» **ACTION ITEM**: Exclude the images and repeat all remaining entries exactly.

• • • • •

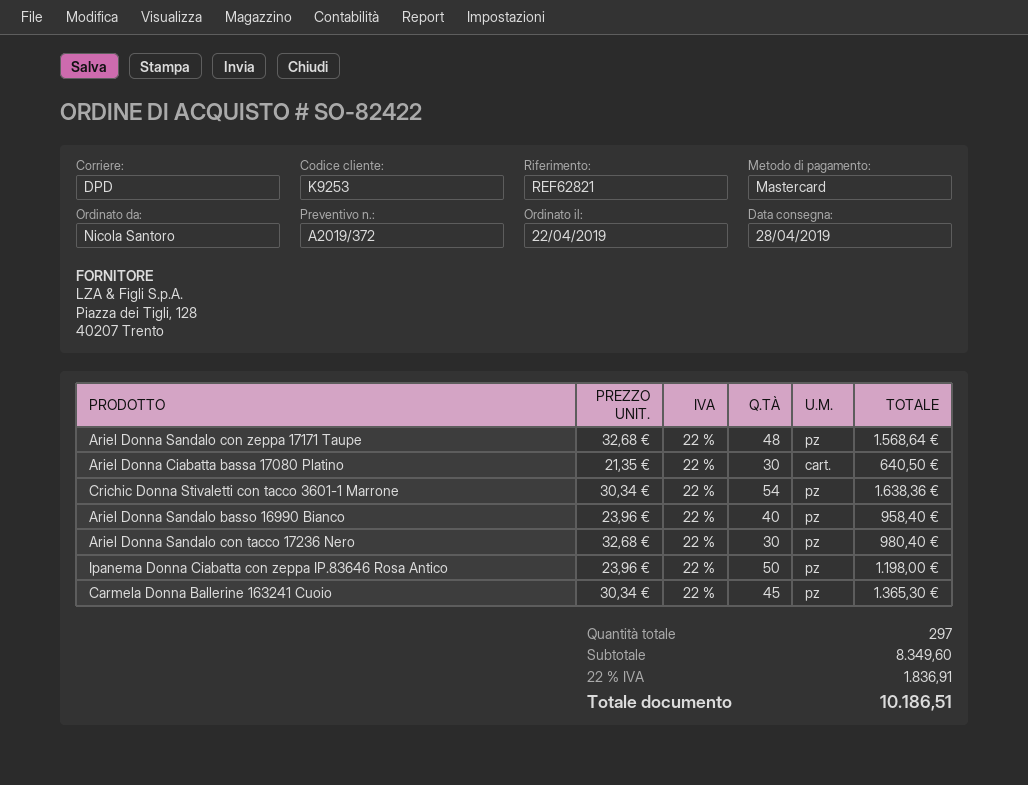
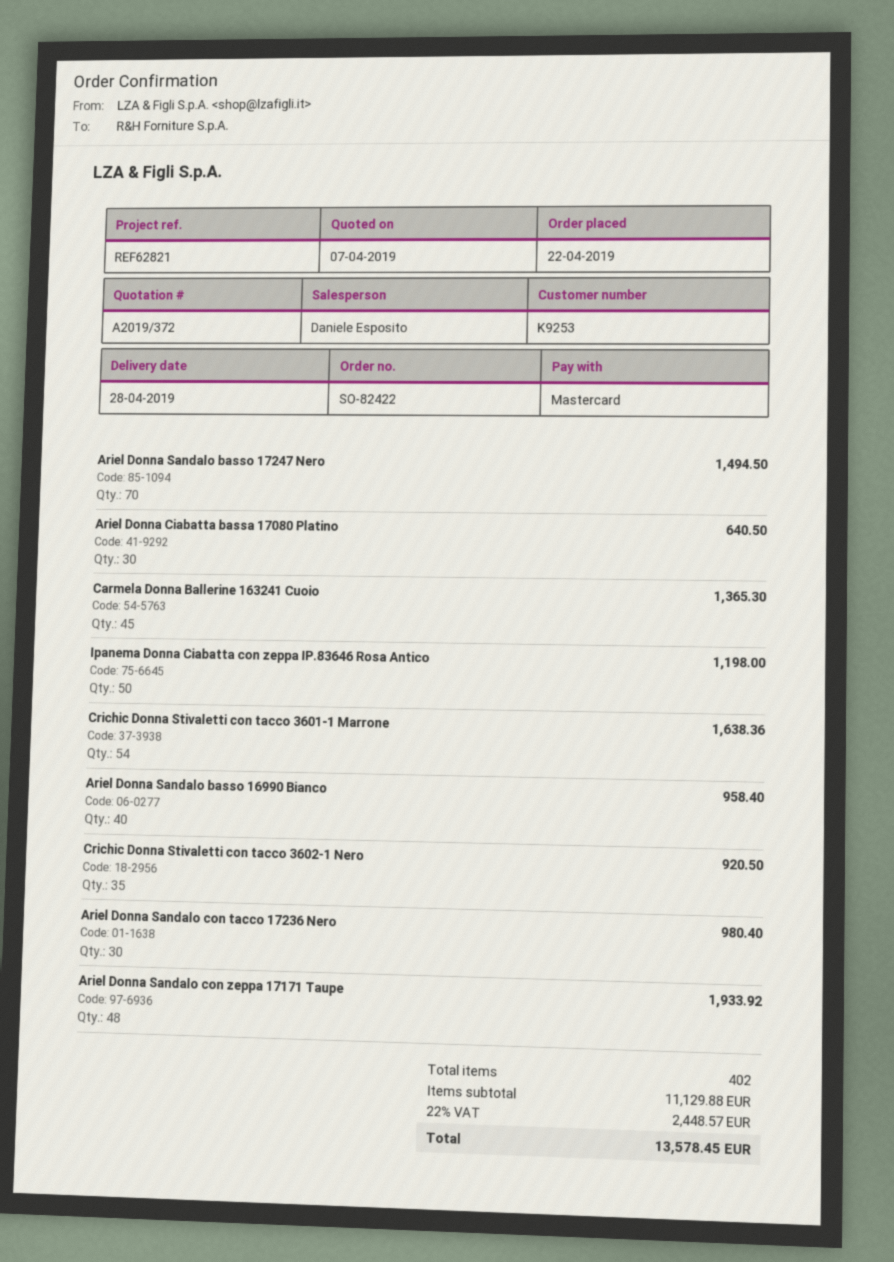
Ariel Donna Sandalo con zeppa 17171 Taupe: 48 for 1568.64 -> 48 for 1933.92
Ariel Donna Sandalo basso 17247 Nero: none -> 70 for 1494.50
Crichic Donna Stivaletti con tacco 3602-1 Nero: none -> 35 for 920.50
total quantity: 297 -> 402
subtotal: 8349.60 -> 11129.88
tax: 22% = 1836.91 -> 22% = 2448.57
total: 10186.51 -> 13578.45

• • • • •

» **EXERCISE RESULT**:
Ariel Donna Sandalo con zeppa 17171 Taupe: 48 for 1568.64 -> 48 for 1933.92
Ariel Donna Sandalo basso 17247 Nero: none -> 70 for 1494.50
Crichic Donna Stivaletti con tacco 3602-1 Nero: none -> 35 for 920.50
total quantity: 297 -> 402
subtotal: 8349.60 -> 11129.88
tax: 22% = 1836.91 -> 22% = 2448.57
total: 10186.51 -> 13578.45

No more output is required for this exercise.